Et le conseil des gouverneurs de la BCE voudra utiliser cette liberté : Même dans une Allemagne fiscalement stimulée, la production économique réelle au troisième trimestre 2021 était encore inférieure d'un bon pour cent à celle du troisième trimestre 2019 et donc au niveau d'avant la crise. En Espagne, il était même inférieur de 6 % pour cette période de comparaison. Si l'on tient compte des taux d'inflation prévus par la BCE, à savoir 1,7 % pour 2022 et 1,5 % pour 2023, c'est trop peu pour laisser entrevoir une sortie de la politique monétaire ultra-libre. En outre, il n'est pas exclu que les achats de titres de la banque centrale restent à des niveaux relativement élevés tout au long de l'année. Le programme d'achat de titres PEPP lancé pendant la pandémie pourrait même être « étiré » en augmentant le volume d'achat mensuel du programme APP, qui fonctionne déjà depuis un certain temps, à partir du niveau le plus récent de 20 milliards d'euros.

La Banque de réserve d'Australie (RBA) ne contrôle plus la courbe des taux.

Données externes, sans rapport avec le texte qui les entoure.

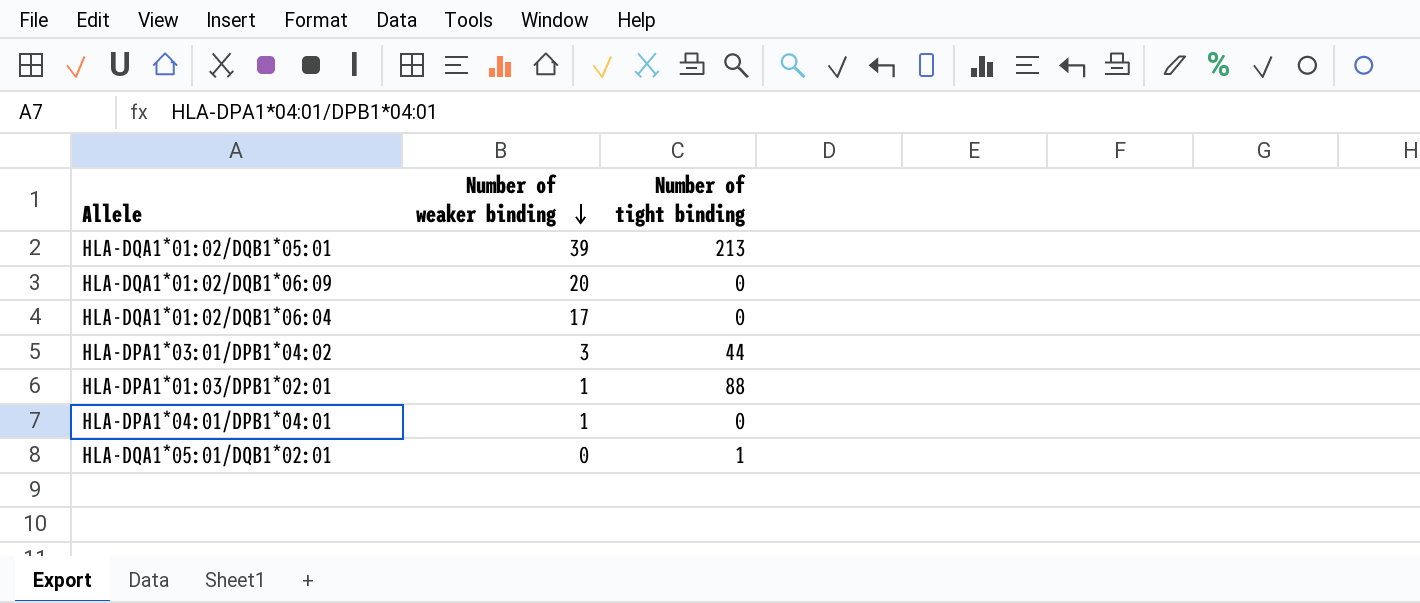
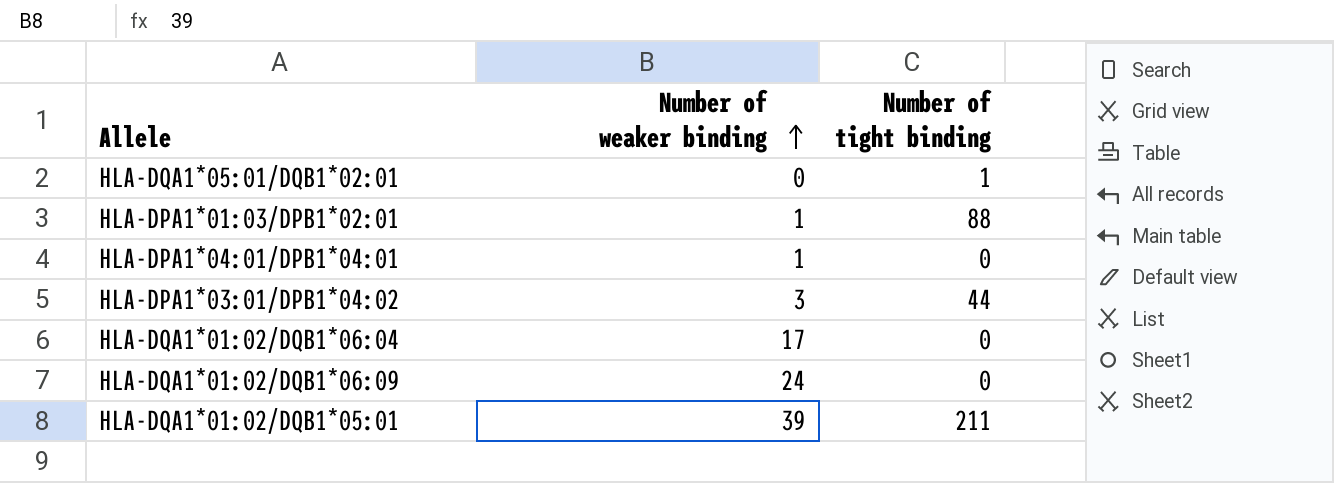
row order: Number of weaker binding descending -> Number of weaker binding ascending
HLA-DQA1*01:02/DQB1*06:09 | Number of weaker binding: 20 -> 24
HLA-DQA1*01:02/DQB1*05:01 | Number of tight binding: 213 -> 211

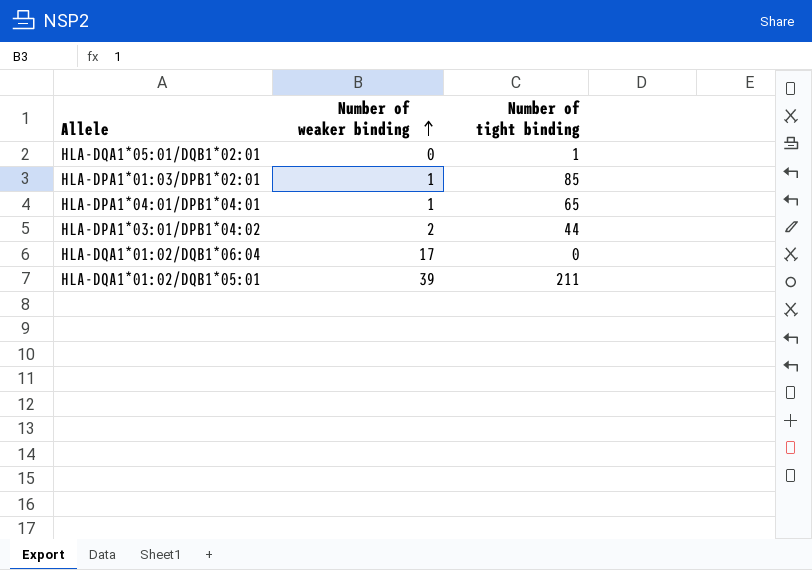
row HLA-DQA1*01:02/DQB1*06:09: 24 | 0 -> none
HLA-DPA1*01:03/DPB1*02:01 | Number of tight binding: 88 -> 85
HLA-DPA1*04:01/DPB1*04:01 | Number of tight binding: 0 -> 65
HLA-DPA1*03:01/DPB1*04:02 | Number of weaker binding: 3 -> 2

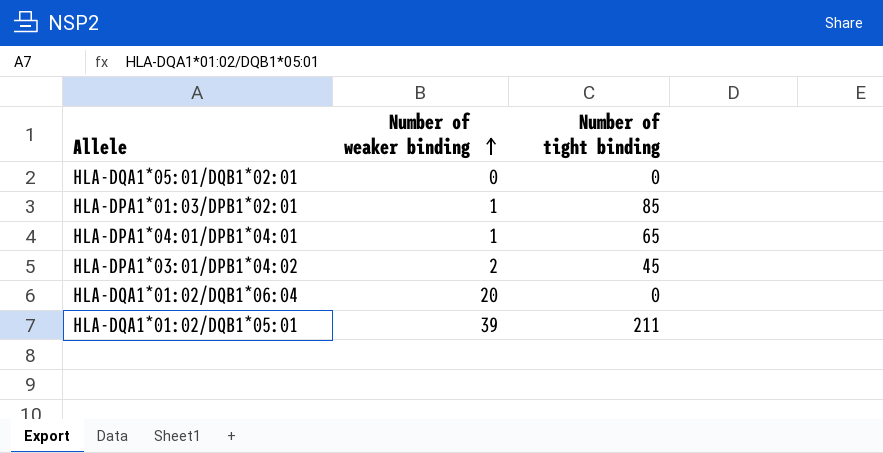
HLA-DQA1*05:01/DQB1*02:01 | Number of tight binding: 1 -> 0
HLA-DPA1*03:01/DPB1*04:02 | Number of tight binding: 44 -> 45
HLA-DQA1*01:02/DQB1*06:04 | Number of weaker binding: 17 -> 20

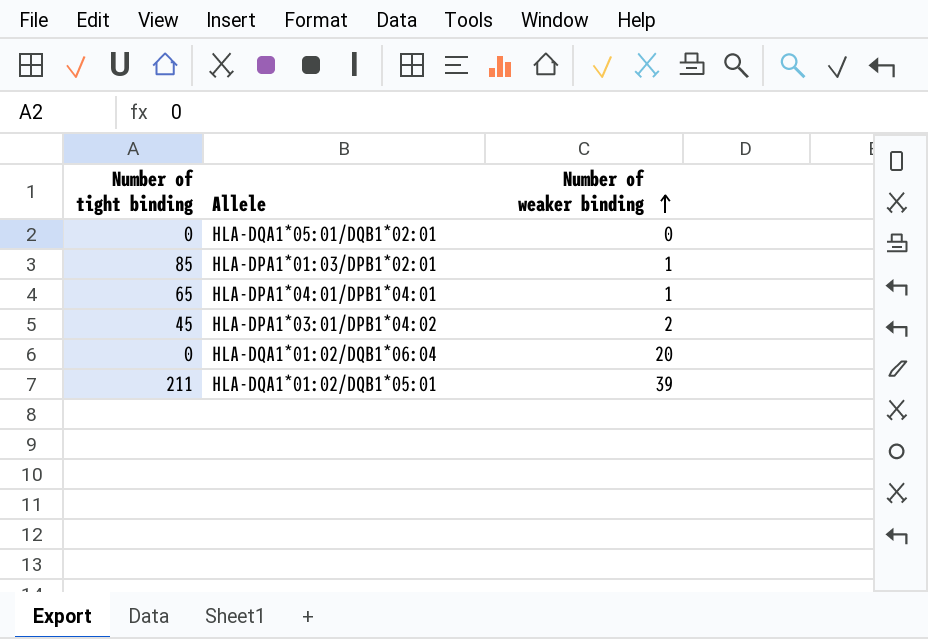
column Number of tight binding | position: 3 -> 1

Certes, la Reserve Bank of Australia influence rarement les marchés mondiaux. Mais la fin du « contrôle de la courbe des taux » de la RBA annoncée en novembre montre les limites de la politique monétaire. Que s'est-il passé ? Fin octobre, la RBA avait abandonné sans commentaire son contrôle de la courbe des taux en ne défendant pas sur le marché l'objectif de rendement de 0,1 % pour une obligation d'État arrivant à échéance en avril 2024. En conséquence, le rendement de ladite obligation a augmenté d'environ 60 points de base en 24 heures.

L'une des principales raisons de l'abandon de cet objectif était la dépendance de la ou des banques centrales vis-à-vis du marché. En effet, si l'on avait voulu défendre ce niveau de rendement, la banque centrale australienne aurait pu être amenée à racheter la totalité des titres librement négociables de cette obligation, comme s'en est plaint le président de la banque centrale, Philip Lowe. À cet égard, cette évolution a mis en lumière la faiblesse cruciale d'un contrôle de la courbe des taux : Si toutes les participations étaient rachetées, il s'agirait d'un laissez-passer officiel pour une politique budgétaire favorable aux dépenses.

Si l'on réfléchit jusqu'au bout aux implications d'un contrôle de la courbe des taux, une mise en œuvre crédible est toujours associée au danger de remettre en cause l'indépendance de la politique monétaire. La Fed a également discuté des avantages et des inconvénients du contrôle de la courbe des taux l'année dernière, mais a ensuite (encore) décidé de ne pas l'inclure dans la boîte à outils des banquiers centraux américains.

Pas besoin d'action à la Banque du Japon (BoJ)

Alors que le reste du monde doit faire face à des taux d'inflation élevés, les prix à la consommation au Japon n'ont augmenté que de 0,2 % en septembre 2021 par rapport à l'année précédente. Toutefois, selon les normes japonaises, ce n'est pas si peu. Entre octobre 2020 et août 2021, les taux d'inflation ont même été négatifs.

Pour la population, cependant, il s'agit en fait d'une année tout à fait normale dans la « lutte » de plusieurs décennies pour des taux d'inflation plus élevés. Compte tenu de l' « engagement de dépassement de l'inflation », toujours valable, qui vise à dépasser durablement l'objectif d'inflation de deux pour cent, il n'y a donc aucune raison de réduire la politique monétaire très expansive dans un avenir prévisible.